War es eine Vorahnung des kommenden Krieges oder nur die Darstellung seiner Vision des „Neuen Nahen Ostens“? Netanjahu zeigte vor der UN-Vollversammlung am 22. September letzten Jahres eine Karte von Israel, die Gaza und die Westbank umfasste. Für Palästina war auf dieser Karte kein Raum mehr. Mit dem Krieg seit dem 7. Oktober hat sich das geändert.
Die Hamas formulierte zunächst keine eindeutigen Kriegsziele. Das Überschreiten „Roter Linien“, israelische Angriffe auf die Palästinenser in Jerusalem und Übergriffe auf die Al-Aksa-Moschee wurden genannt. In den Medien hieß es, das Ziel sei ein Gefangenenaustausch. Das stand dann in den ersten Wochen im Vordergrund und wurde für die meisten Zivilisten, die in Gaza festgehalten wurden, erfolgreich durchgeführt.
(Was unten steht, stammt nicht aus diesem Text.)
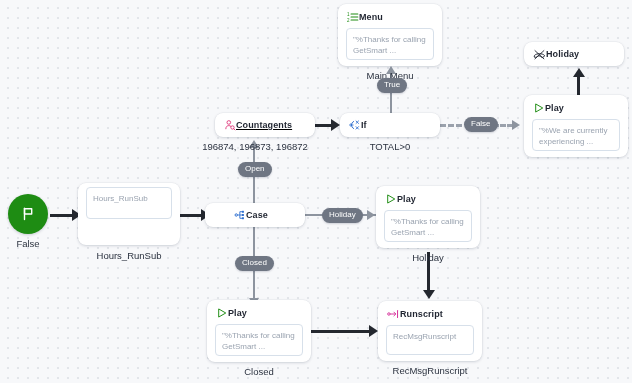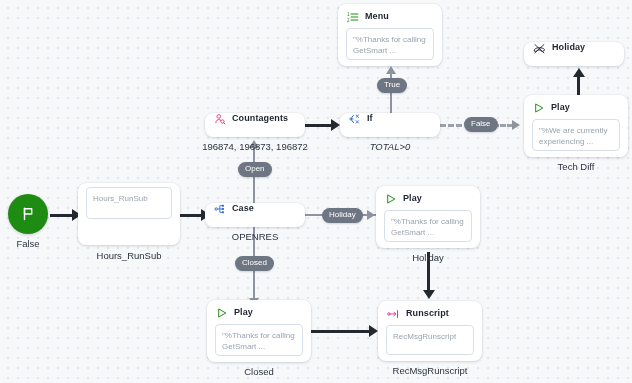--- a/index.html
+++ b/index.html
@@ -24,21 +24,22 @@
   .node {
     position: absolute;
     background: #ffffff;
     border-radius: 8px;
     box-shadow: 0 1px 3px rgba(20,30,60,0.16), 0 0 0 0.5px rgba(20,30,60,0.05);
     box-sizing: border-box;
     z-index: 5;
   }
   .node-head {
     display: flex;
-    gap: 6px;
+    align-items: center;
+    gap: 0;
     padding: 7px 10px 2px 9px;
     height: 20px;
     box-sizing: border-box;
   }
   .node.compact .node-head {
     padding: 0 10px 0 9px;
     height: 100%;
   }
   .node-title {
     font-size: 9px;
@@ -172,37 +173,36 @@
       </svg>
     </span>
   </div>
   <div class="node-caption" style="left:8px; top:238px; width:40px;">False</div>
 
   <div class="node" style="left:78px; top:183px; width:102px; height:62px;">
     <div class="node-body" style="height:32px;">Hours_RunSub</div>
   </div>
   <div class="node-caption" style="left:78px; top:250px; width:102px;">Hours_RunSub</div>
 
-  <div class="node compact" style="left:205px; top:203px; width:100px; height:24px;">
+  <div class="node compact" style="left:205px; top:203px; width:100px; height:24px;padding-left:20px;">
     <div class="node-head">
       <span>
         <svg class="icon" width="12" height="12" viewBox="0 0 16 16">
           <circle cx="3" cy="8" r="1.6" fill="none" stroke="#2f6fd0" stroke-width="1.3"></circle>
           <path d="M4.6 8 h3.2 M7.8 8 V3.6 h3 M7.8 8 v4.4 h3 M7.8 8 h3" stroke="#2f6fd0" stroke-width="1.2" fill="none"></path>
           <rect x="10.6" y="2.4" width="2.6" height="2.6" fill="#2f6fd0"></rect>
           <rect x="10.6" y="6.7" width="2.6" height="2.6" fill="#2f6fd0"></rect>
           <rect x="10.6" y="11" width="2.6" height="2.6" fill="#2f6fd0"></rect>
         </svg>
       </span>
       <span class="node-title">Case</span>
     </div>
   </div>
-  <div class="node-caption" style="left:205px; top:231px; width:100px;">OPENRES</div>
-
-  <div class="node compact" style="left:205px; top:113px; width:100px; height:24px;">
+
+  <div class="node compact" style="left:215px; top:113px; width:100px; height:24px;text-decoration:underline;">
     <div class="node-head">
       <span>
         <svg class="icon" width="12" height="12" viewBox="0 0 16 16">
           <circle cx="6.4" cy="4.6" r="2.4" fill="none" stroke="#e0407f" stroke-width="1.3"></circle>
           <path d="M2.4 13 c0-2.7 1.8-4.2 4-4.2 c1 0 1.9 .3 2.6 .9" stroke="#e0407f" stroke-width="1.3" fill="none" stroke-linecap="round"></path>
           <circle cx="11.3" cy="11.3" r="2.2" fill="none" stroke="#e0407f" stroke-width="1.3"></circle>
           <path d="M12.9 12.9 l1.7 1.7" stroke="#e0407f" stroke-width="1.3" stroke-linecap="round"></path>
         </svg>
       </span>
       <span class="node-title">Countagents</span>
@@ -217,35 +217,36 @@
           <circle cx="2.3" cy="8" r="1.3" fill="none" stroke="#2f6fd0" stroke-width="1.2"></circle>
           <path d="M3.8 8 h2.2" stroke="#2f6fd0" stroke-width="1.2"></path>
           <path d="M6.2 3.2 a5.4 5.4 0 0 0 0 9.6" stroke="#2f6fd0" stroke-width="1.3" fill="none" stroke-linecap="round"></path>
           <path d="M9.4 2.6 l3.3 3.3 M12.7 2.6 l-3.3 3.3" stroke="#2f6fd0" stroke-width="1.2" stroke-linecap="round"></path>
           <path d="M9.4 10.2 l3.3 3.3 M12.7 10.2 l-3.3 3.3" stroke="#2f6fd0" stroke-width="1.2" stroke-linecap="round"></path>
         </svg>
       </span>
       <span class="node-title">If</span>
     </div>
   </div>
-  <div class="node-caption" style="left:340px; top:141px; width:100px;font-style:italic;">TOTAL&gt;0</div>
+  <div class="node-caption" style="left:340px; top:141px; width:100px;">TOTAL&gt;0</div>
 
   <div class="node" style="left:338px; top:4px; width:104px; height:62px;">
     <div class="node-head">
       <span>
         <svg class="icon" width="12" height="12" viewBox="0 0 16 16">
           <text x="0" y="6.6" font-size="6" font-family="Liberation Sans, sans-serif" fill="#1e8c13">1</text>
           <text x="0" y="14.4" font-size="6" font-family="Liberation Sans, sans-serif" fill="#1e8c13">2</text>
           <path d="M5.4 4 h9 M5.4 8 h9 M5.4 12 h9" stroke="#1e8c13" stroke-width="1.5" stroke-linecap="round"></path>
         </svg>
       </span>
       <span class="node-title">Menu</span>
     </div>
     <div class="node-body" style="height:32px;">"%Thanks for calling GetSmart ...</div>
   </div>
+  <div class="node-caption" style="left:338px; top:70px; width:104px;">Main Menu</div>
 
   <div class="node compact" style="left:524px; top:42px; width:100px; height:24px;">
     <div class="node-head">
       <span>
         <svg class="icon" width="13" height="13" viewBox="0 0 16 16">
           <path d="M1.8 9.2 c2.6-2.9 9.8-2.9 12.4 0 l-1.1 1.9 c-.6 1-2.1 .1-2.9 .1 c-.7 0-.7-1.1-1.3-1.3 c-1-.3-2.2-.3-3.2 0 c-.6 .2-.6 1.3-1.3 1.3 c-.8 0-2.3 .9-2.9-.1 z" fill="none" stroke="#1f2430" stroke-width="1.2" stroke-linejoin="round"></path>
           <path d="M2.4 3.2 L13.4 13.4 M13.4 3.2 L2.4 13.4" stroke="#1f2430" stroke-width="1.1" stroke-linecap="round"></path>
         </svg>
       </span>
       <span class="node-title">Holiday</span>
@@ -256,21 +257,20 @@
     <div class="node-head">
       <span>
         <svg class="icon" width="12" height="12" viewBox="0 0 16 16">
           <path d="M3.6 2.6 L13 8 L3.6 13.4 z" fill="none" stroke="#1e8c13" stroke-width="1.3" stroke-linejoin="round"></path>
         </svg>
       </span>
       <span class="node-title">Play</span>
     </div>
     <div class="node-body" style="height:32px;">"%We are currently experiencing ...</div>
   </div>
-  <div class="node-caption" style="left:524px; top:161px; width:104px;">Tech Diff</div>
 
   <div class="node" style="left:376px; top:186px; width:104px; height:62px;">
     <div class="node-head">
       <span>
         <svg class="icon" width="12" height="12" viewBox="0 0 16 16">
           <path d="M3.6 2.6 L13 8 L3.6 13.4 z" fill="none" stroke="#1e8c13" stroke-width="1.3" stroke-linejoin="round"></path>
         </svg>
       </span>
       <span class="node-title">Play</span>
     </div>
Das Ziel, das Hamas schließlich nannte, war ein Austausch „Alle für alle“. Die etwas mehr als 100 Israelis – mittlerweile überwiegend Soldaten – in Gefangenschaft in Gaza sollen gegen alle palästinensischen Gefangenen in israelischer Hast ausgetauscht werden. Nach einer Verhaftungswelle auf der Westbank, nach Geiselnahmen durch israelisches Militär und Polizei sind das inzwischen mehr als 11.000.
Für die Hamas war der Angriff auf Israel eine Antwort auf die Versuche, Palästina verschwinden zu lassen und durch den verstärkten Siedlungsbau den Aufbau eines palästinensischen Staates unmöglich zu machen. Gaza sei 17 Jahre lang einer erdrückenden Belagerung ausgesetzt gewesen und ein großes Gefängnis.
Mittlerweile gibt es wieder Bemühungen um einen Waffenstillstand. Vertreter von Katar, der CIA und des Mossad sowie Vertreter Ägyptens trafen sich in Paris, um die Differenzen über einen Deal zu überwinden. Es geht dabei vor allem um die Dauer eines möglichen Waffenstillstands. Israel bietet eine zweimonatige Feuerpause an – Hamas fordert eine endgültige Waffenruhe und den Zugang zu Hilfsgütern für Gaza vor den Verhandlungen über einen Austausch der Gefangenen. Bis zum Redaktionsschluss dieser Ausgabe von UZ blieben die Gespräche ergebnislos.
Mit Beginn des Krieges formulierte Israels Regierung zwei offizielle Ziele: Zerstörung der Hamas und Befreiung der Geiseln. Von beiden Zielen ist das israelische Militär weit entfernt. Stattdessen zerstört es Gaza in einem Maße, dass Leben dort kaum mehr möglich ist. Wohl in der Hoffnung, die Palästinenser würden am Ende doch noch den Gazastreifen räumen und den ersten Teil von Netanjahus Vision verwirklichen. Mittlerweile hält der Internationale Strafgerichtshof in Den Haag in einer vorläufigen Beurteilung den Vorwurf des „Genozids“ durch Israel an den Palästinensern für plausibel und Hamas fordert die Umsetzung der Vorgaben des Gerichts.
Nicht nur in Gaza, auch im Norden Israels und in der Region wird der Krieg indessen mit unverminderter Härte fortgesetzt. Auch wenn weder Hamas noch Hisbollah diesen Krieg als unmittelbar entscheidend für die Zukunft Palästinas ansehen, betrachten sie ihn doch als wichtigen Schritt auf dem Weg zu einem Ende von Besatzung und Apartheid.
Mit der zunehmenden Ausweitung des Krieges wird es eine Rückkehr zum früheren Status Quo kaum geben können.